- [PROBLEM DESCRIPTION] Return the records below in full. Keep every word exact and skip the images.

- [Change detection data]
+ + + +

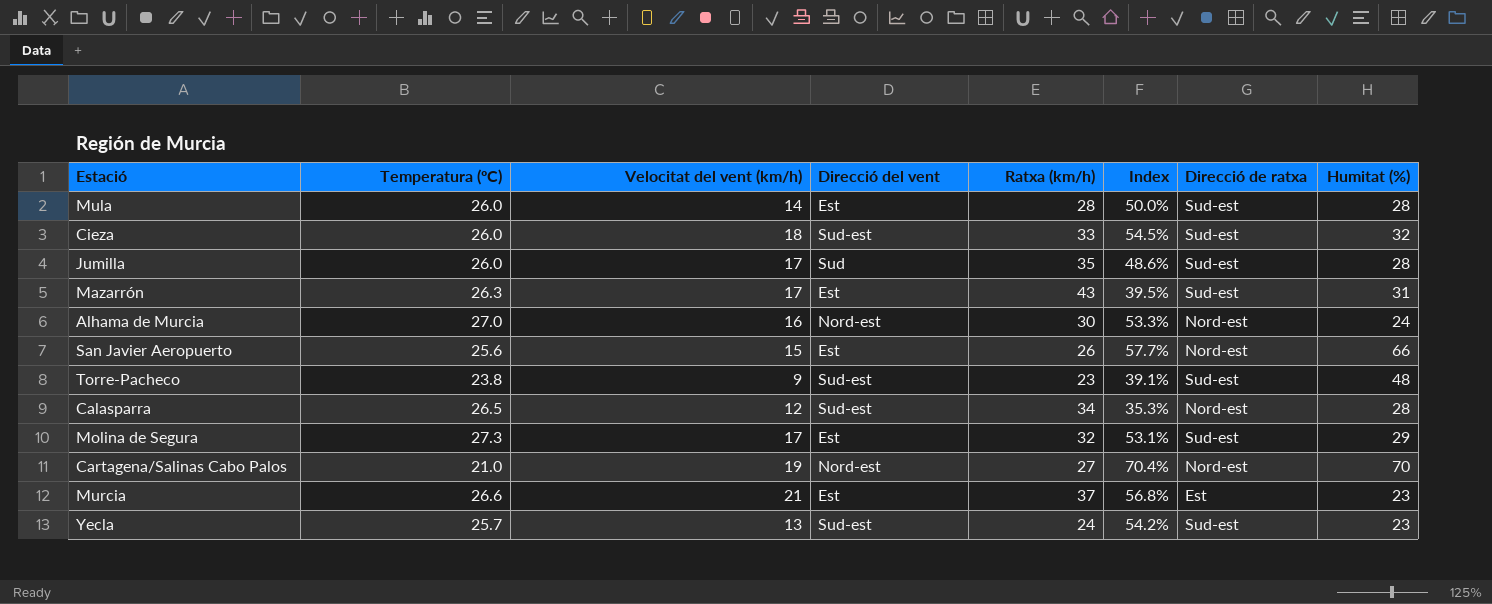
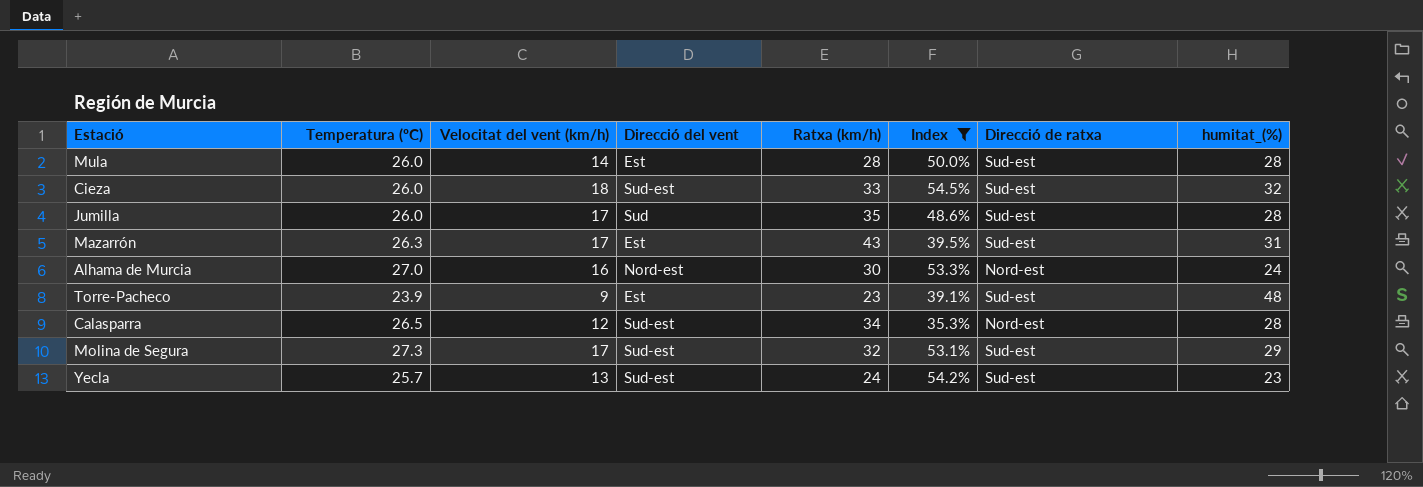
filter: none -> Index <= 54.5%
column name: Humitat (%) -> humitat_(%)
Torre-Pacheco | Temperatura (ºC): 23.8 -> 23.9
Torre-Pacheco | Direcció del vent: Sud-est -> Est
Molina de Segura | Direcció del vent: Est -> Sud-est

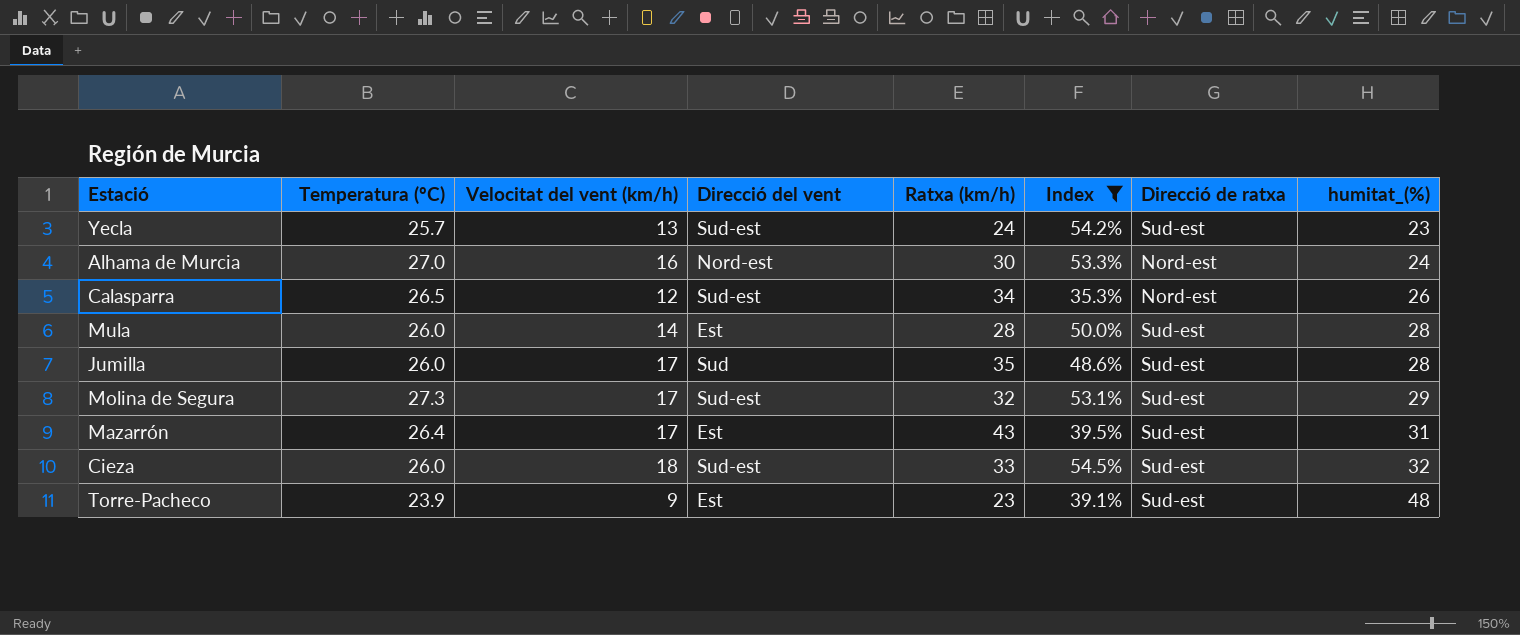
row order: none -> humitat_(%) ascending
Calasparra | humitat_(%): 28 -> 26
Mazarrón | Temperatura (ºC): 26.3 -> 26.4

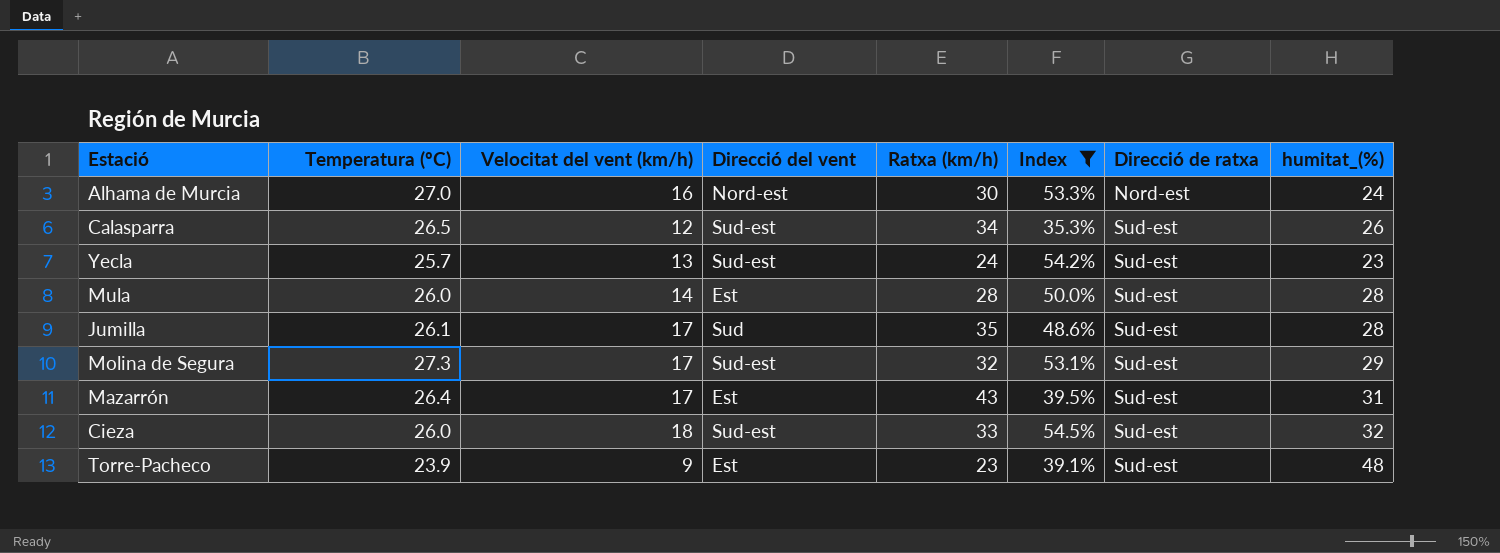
row order: humitat_(%) ascending -> Direcció de ratxa ascending
Calasparra | Direcció de ratxa: Nord-est -> Sud-est
Jumilla | Temperatura (ºC): 26.0 -> 26.1

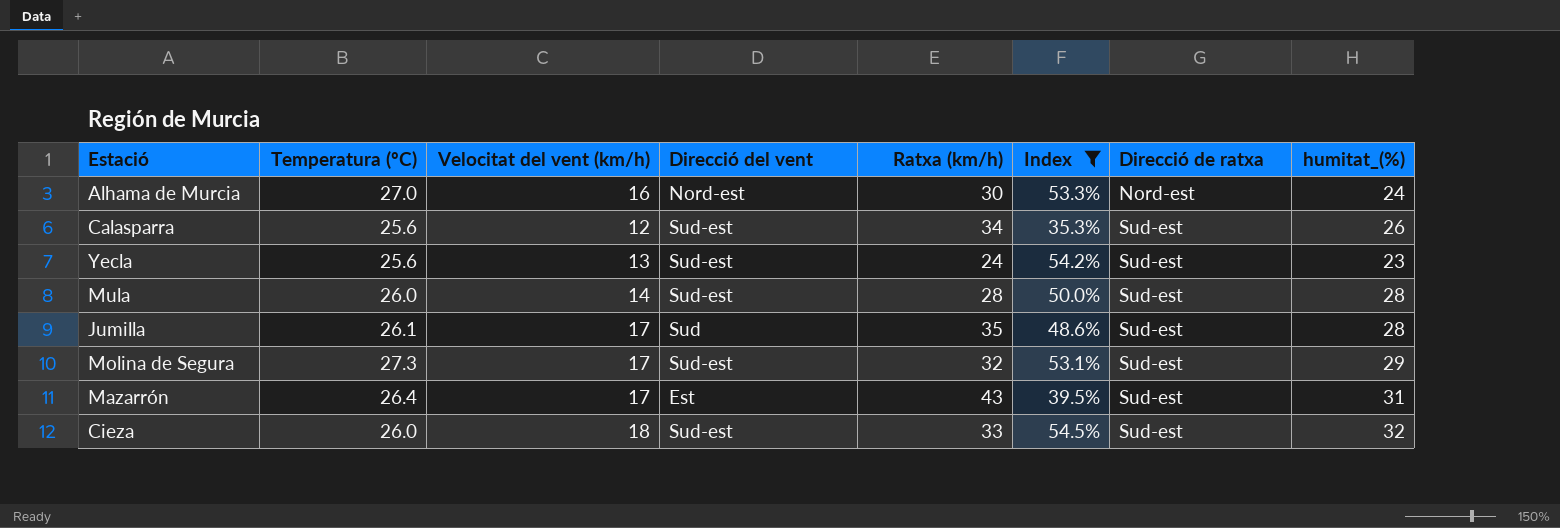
row Torre-Pacheco: 23.9 | 9 | Est | 23 | 39.1% | Sud-est | 48 -> none
Calasparra | Temperatura (ºC): 26.5 -> 25.6
Yecla | Temperatura (ºC): 25.7 -> 25.6
Mula | Direcció del vent: Est -> Sud-est

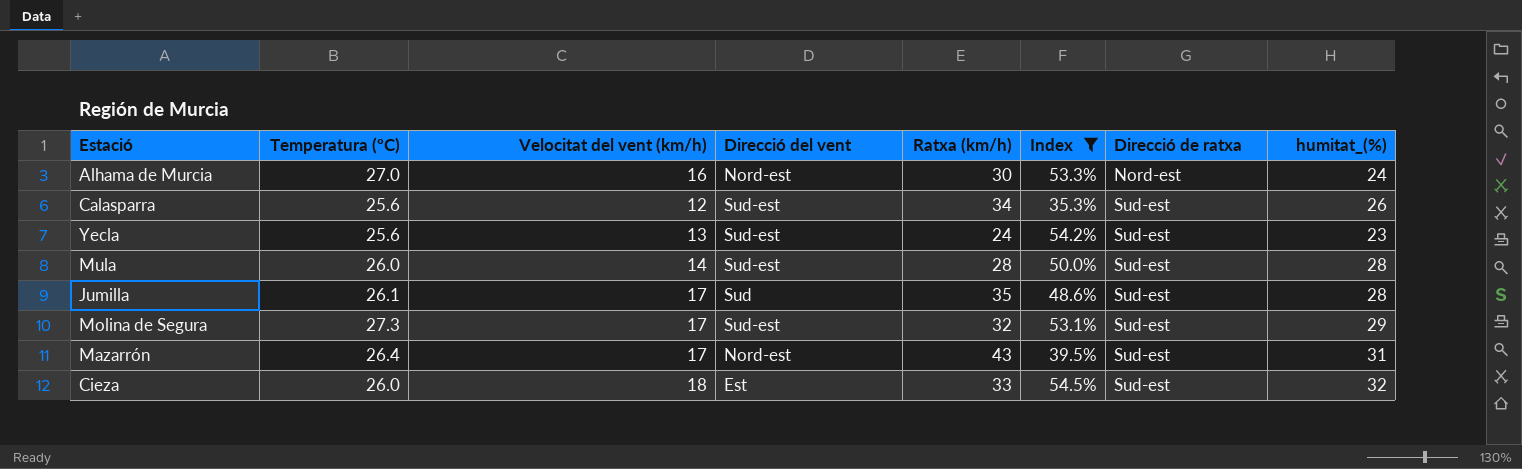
Mazarrón | Direcció del vent: Est -> Nord-est
Cieza | Direcció del vent: Sud-est -> Est

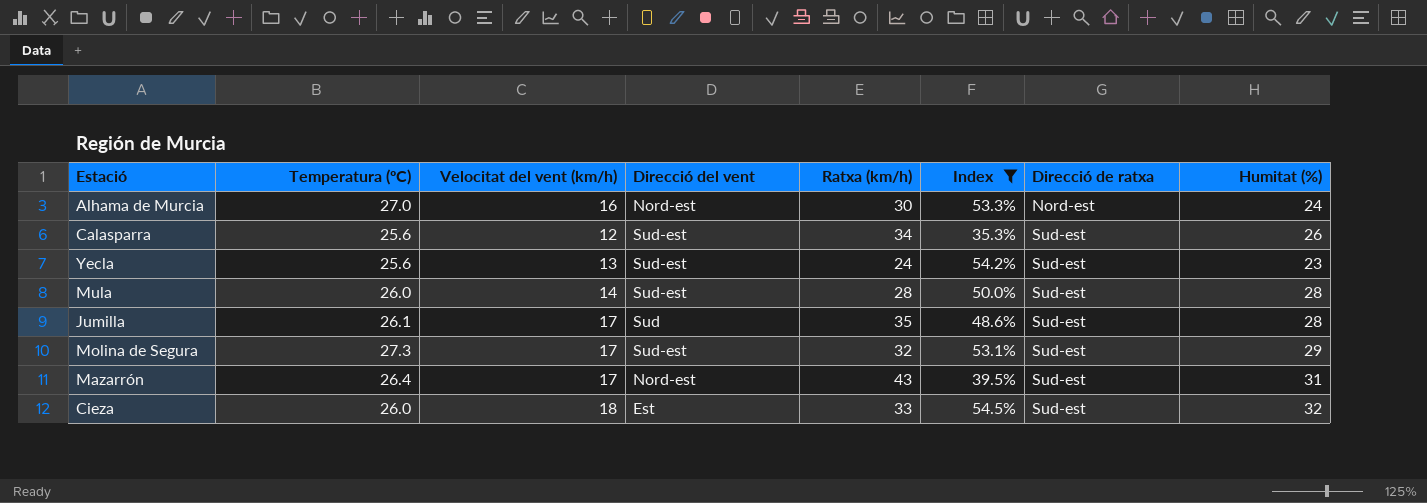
column name: humitat_(%) -> Humitat (%)

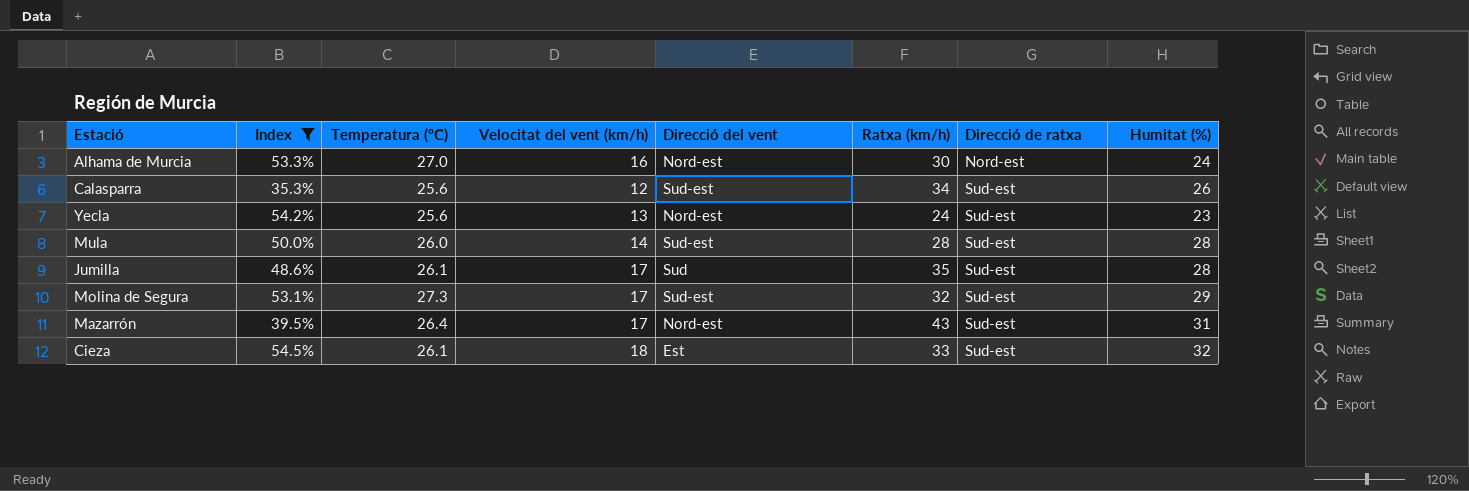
column Index | position: 6 -> 2
Yecla | Direcció del vent: Sud-est -> Nord-est
Cieza | Temperatura (ºC): 26.0 -> 26.1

+ + + +

- [ANSWER FOR THE TASK]
filter: none -> Index <= 54.5%
column name: Humitat (%) -> humitat_(%)
Torre-Pacheco | Temperatura (ºC): 23.8 -> 23.9
Torre-Pacheco | Direcció del vent: Sud-est -> Est
Molina de Segura | Direcció del vent: Est -> Sud-est

row order: none -> humitat_(%) ascending
Calasparra | humitat_(%): 28 -> 26
Mazarrón | Temperatura (ºC): 26.3 -> 26.4

row order: humitat_(%) ascending -> Direcció de ratxa ascending
Calasparra | Direcció de ratxa: Nord-est -> Sud-est
Jumilla | Temperatura (ºC): 26.0 -> 26.1

row Torre-Pacheco: 23.9 | 9 | Est | 23 | 39.1% | Sud-est | 48 -> none
Calasparra | Temperatura (ºC): 26.5 -> 25.6
Yecla | Temperatura (ºC): 25.7 -> 25.6
Mula | Direcció del vent: Est -> Sud-est

Mazarrón | Direcció del vent: Est -> Nord-est
Cieza | Direcció del vent: Sud-est -> Est

column name: humitat_(%) -> Humitat (%)

column Index | position: 6 -> 2
Yecla | Direcció del vent: Sud-est -> Nord-est
Cieza | Temperatura (ºC): 26.0 -> 26.1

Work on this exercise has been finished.